Directions for this task: Check every line below for the word "JavaScript" and give only the number of lines where it appears.

Records for the exercise:

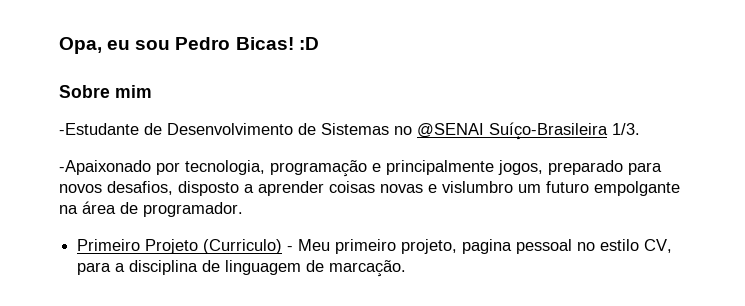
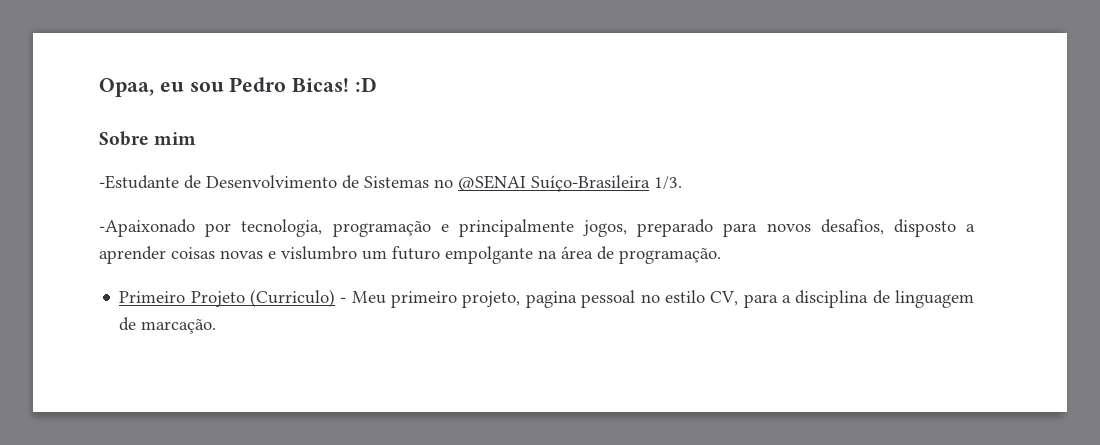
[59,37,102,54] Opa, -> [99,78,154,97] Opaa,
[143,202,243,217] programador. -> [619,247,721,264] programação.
--
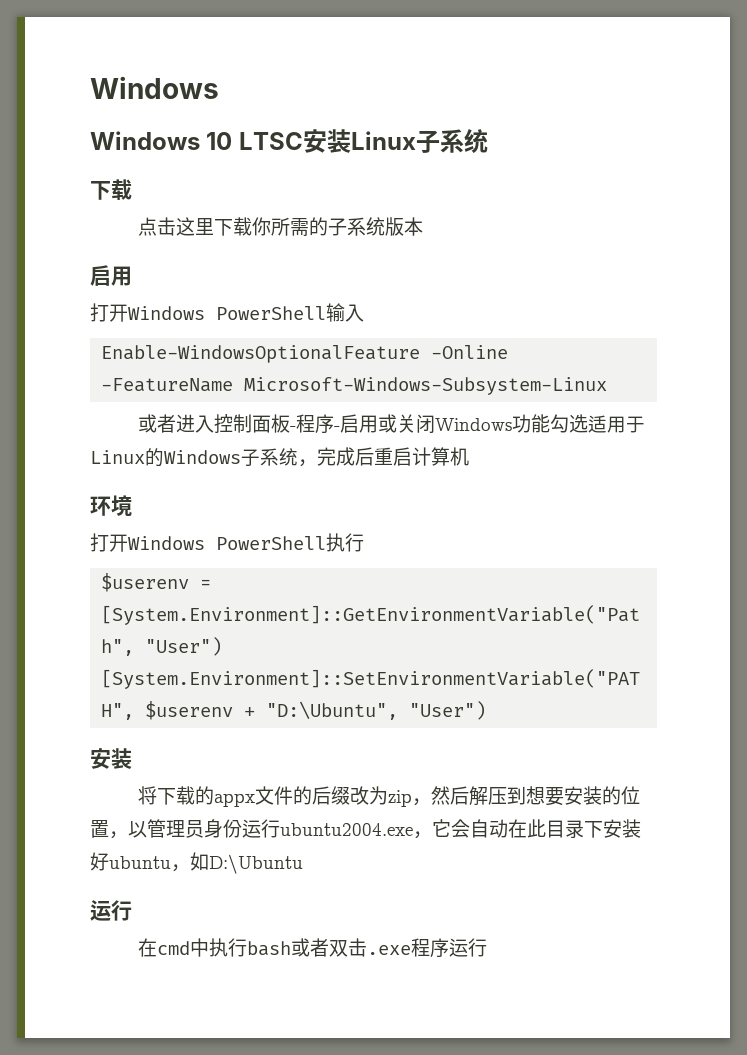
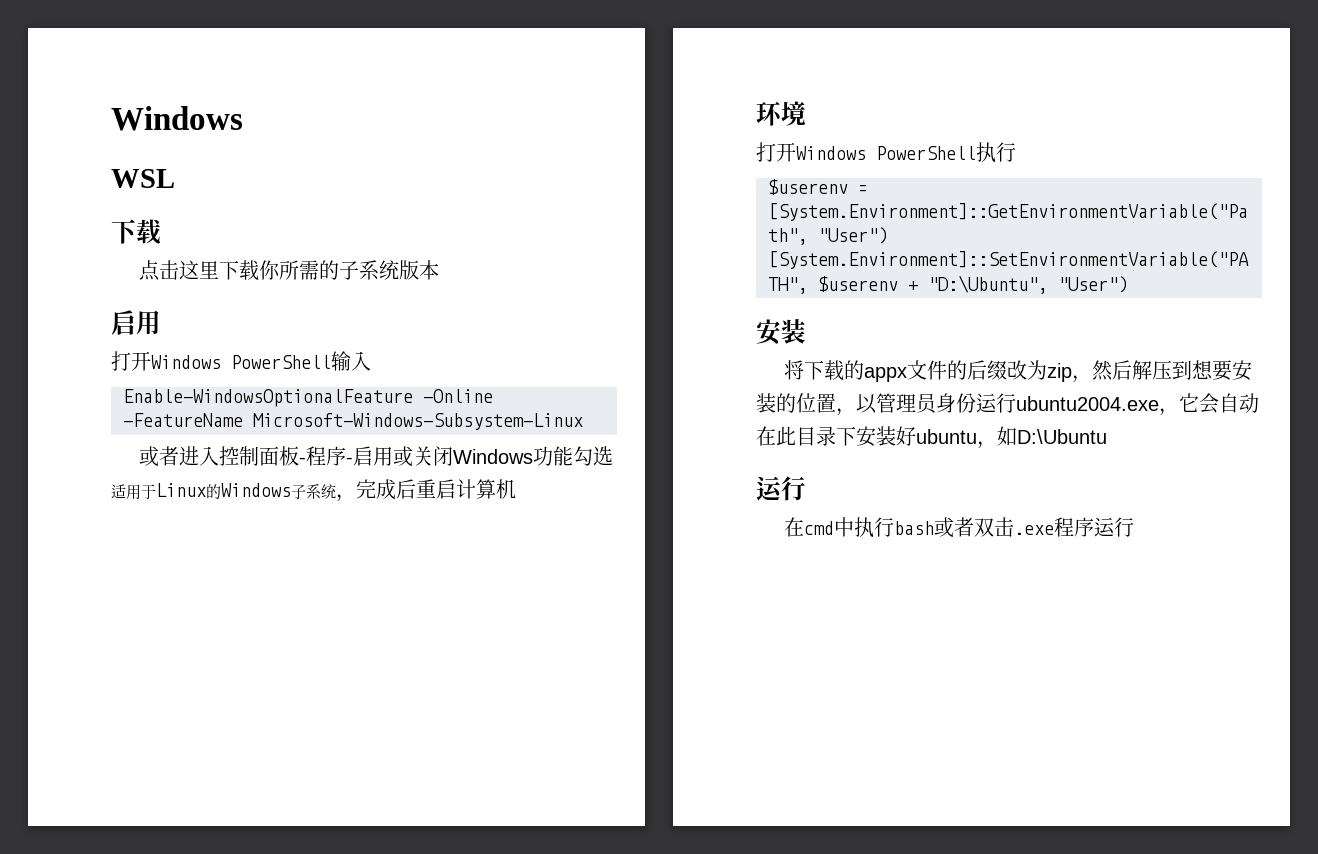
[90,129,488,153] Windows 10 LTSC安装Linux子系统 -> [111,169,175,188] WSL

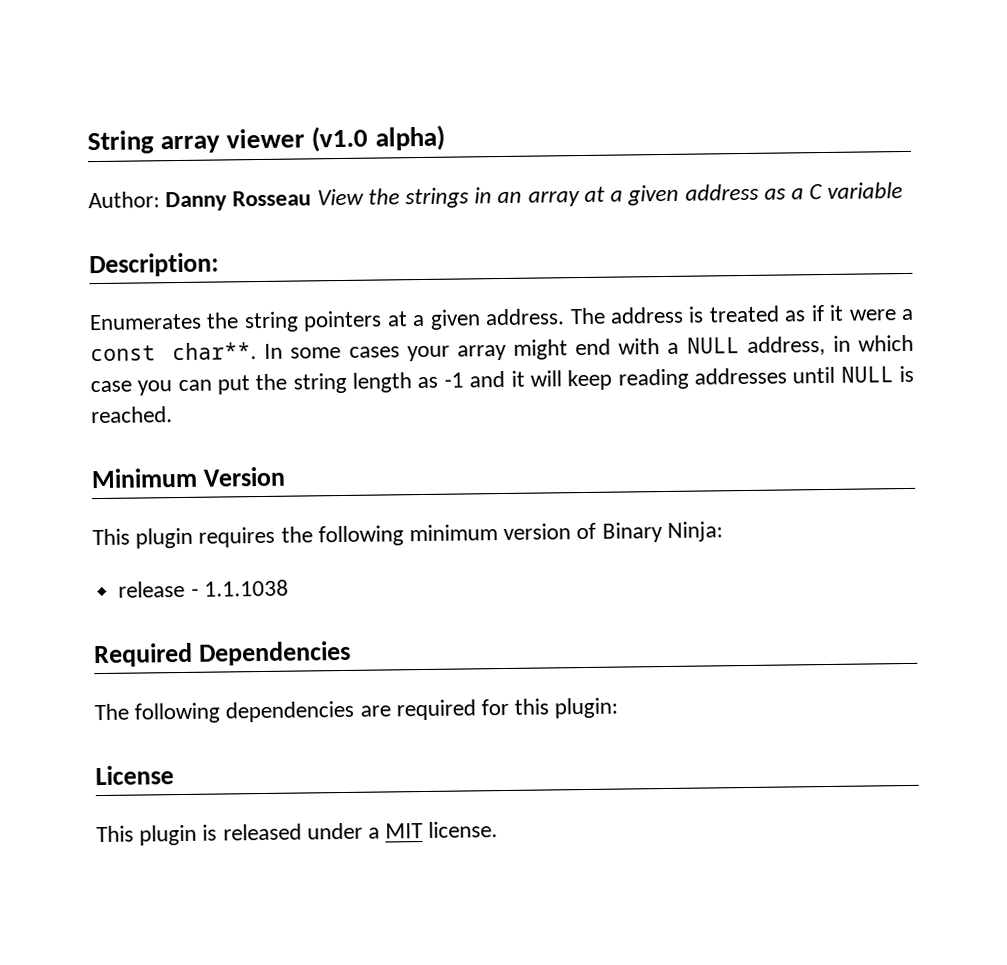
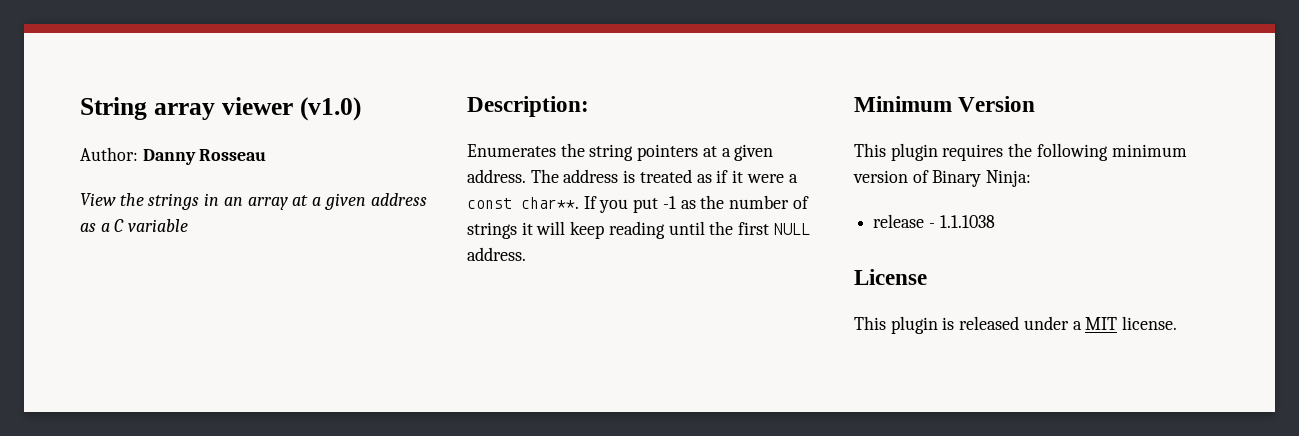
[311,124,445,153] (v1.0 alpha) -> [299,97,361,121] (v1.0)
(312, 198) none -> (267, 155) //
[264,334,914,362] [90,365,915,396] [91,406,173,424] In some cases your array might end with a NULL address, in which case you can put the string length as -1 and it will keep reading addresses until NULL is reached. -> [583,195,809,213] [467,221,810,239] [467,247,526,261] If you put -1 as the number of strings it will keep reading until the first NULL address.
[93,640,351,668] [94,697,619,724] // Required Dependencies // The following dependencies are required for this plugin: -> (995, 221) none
---
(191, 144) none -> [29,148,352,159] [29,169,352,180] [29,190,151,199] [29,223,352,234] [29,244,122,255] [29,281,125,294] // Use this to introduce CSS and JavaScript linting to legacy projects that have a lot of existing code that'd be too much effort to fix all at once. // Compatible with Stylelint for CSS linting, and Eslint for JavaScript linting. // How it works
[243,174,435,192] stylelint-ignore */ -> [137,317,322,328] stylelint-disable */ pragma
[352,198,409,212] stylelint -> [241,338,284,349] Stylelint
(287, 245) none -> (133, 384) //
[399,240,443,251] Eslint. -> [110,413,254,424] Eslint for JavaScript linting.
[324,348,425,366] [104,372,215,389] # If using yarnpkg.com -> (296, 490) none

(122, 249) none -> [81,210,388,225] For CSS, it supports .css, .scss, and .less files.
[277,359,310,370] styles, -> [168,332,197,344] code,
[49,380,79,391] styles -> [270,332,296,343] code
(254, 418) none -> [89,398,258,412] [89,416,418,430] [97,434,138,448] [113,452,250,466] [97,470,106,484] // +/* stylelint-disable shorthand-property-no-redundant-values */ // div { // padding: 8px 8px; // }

Answer for this exercise: 2